Description of the task —
Would you please write out each of the entries below exactly, omitting pictures?

Listed records —
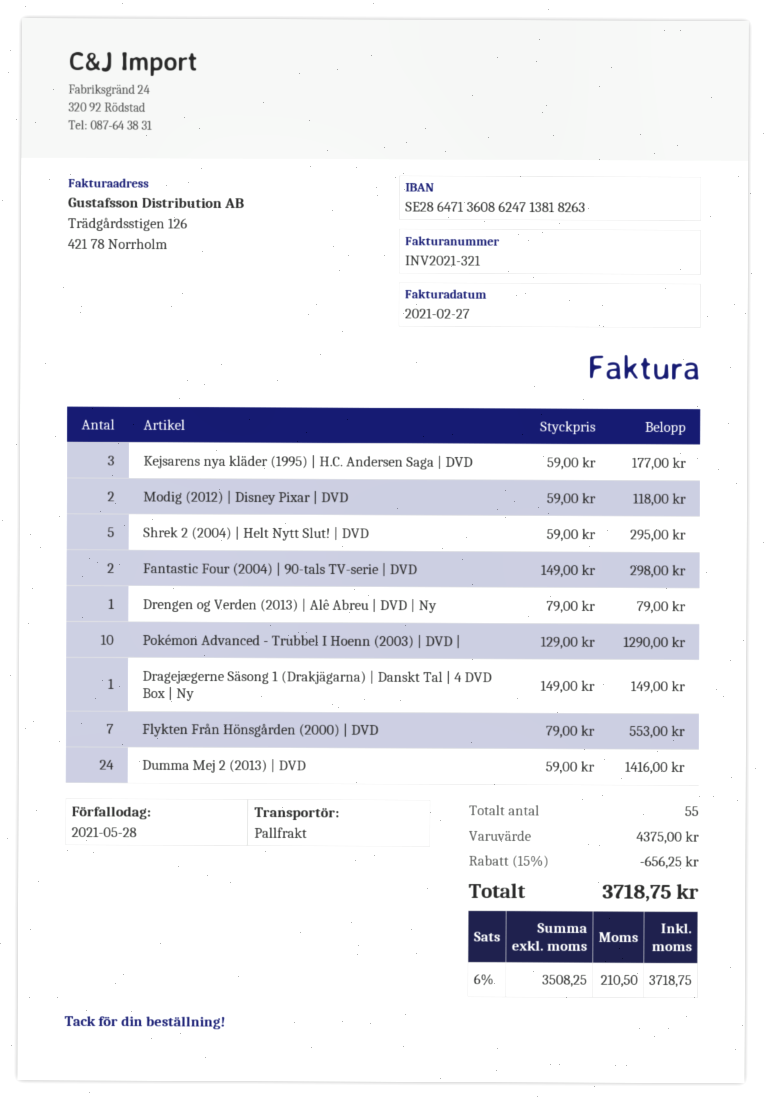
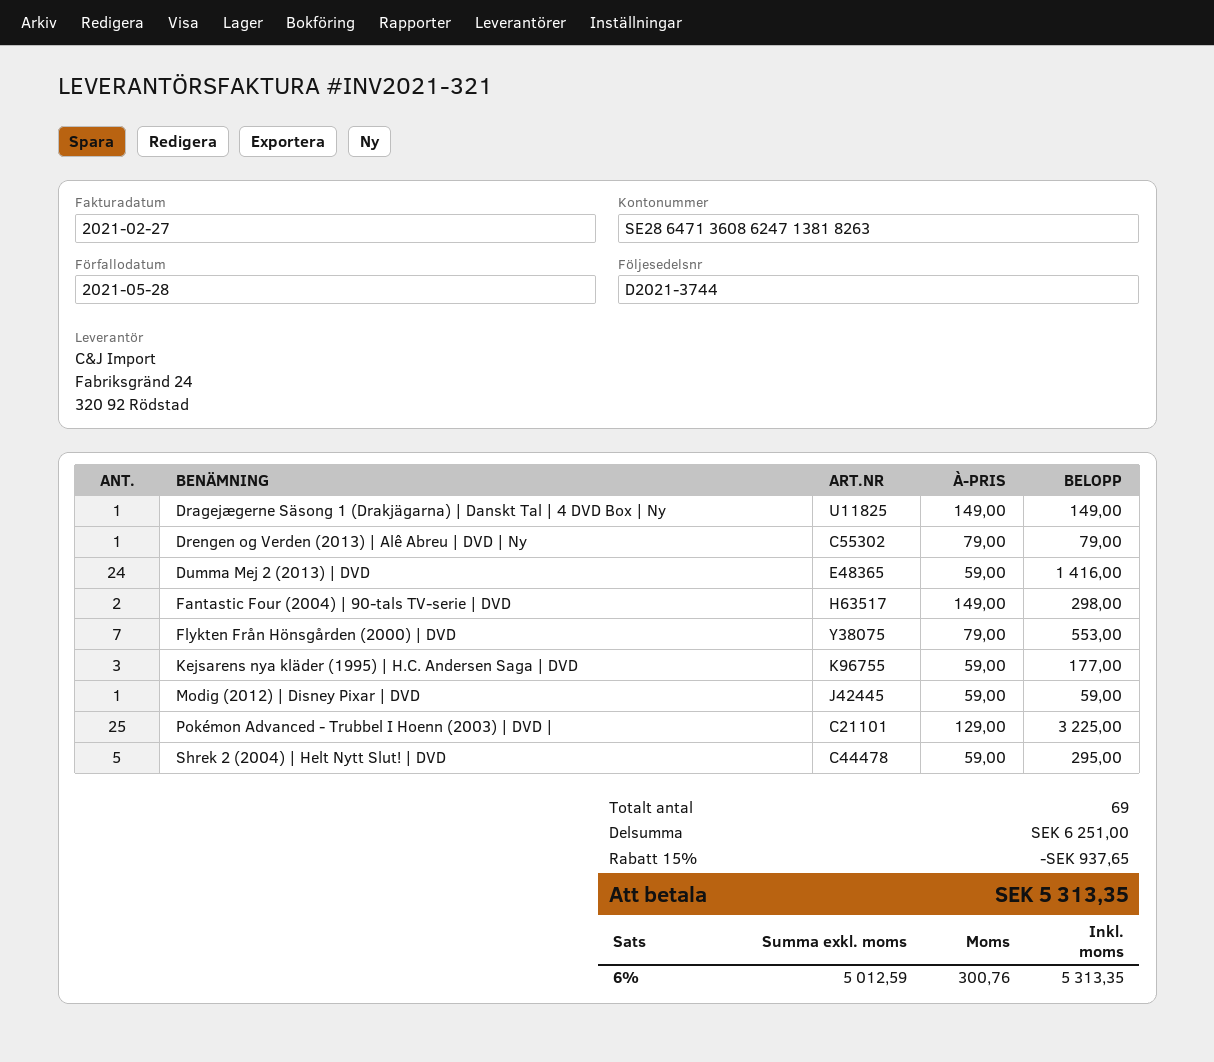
Modig (2012) | Disney Pixar | DVD: 2 x 59.00 = 118.00 -> 1 x 59.00 = 59.00
Pokémon Advanced - Trubbel I Hoenn (2003) | DVD |: 10 x 129.00 = 1290.00 -> 25 x 129.00 = 3225.00
total quantity: 55 -> 69
subtotal: 4375.00 -> 6251.00
discount: 15% = 656.25 -> 15% = 937.65
net: 3508.25 -> 5012.59
tax: 6% = 210.50 -> 6% = 300.76
total: 3718.75 -> 5313.35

Written answer —
Modig (2012) | Disney Pixar | DVD: 2 x 59.00 = 118.00 -> 1 x 59.00 = 59.00
Pokémon Advanced - Trubbel I Hoenn (2003) | DVD |: 10 x 129.00 = 1290.00 -> 25 x 129.00 = 3225.00
total quantity: 55 -> 69
subtotal: 4375.00 -> 6251.00
discount: 15% = 656.25 -> 15% = 937.65
net: 3508.25 -> 5012.59
tax: 6% = 210.50 -> 6% = 300.76
total: 3718.75 -> 5313.35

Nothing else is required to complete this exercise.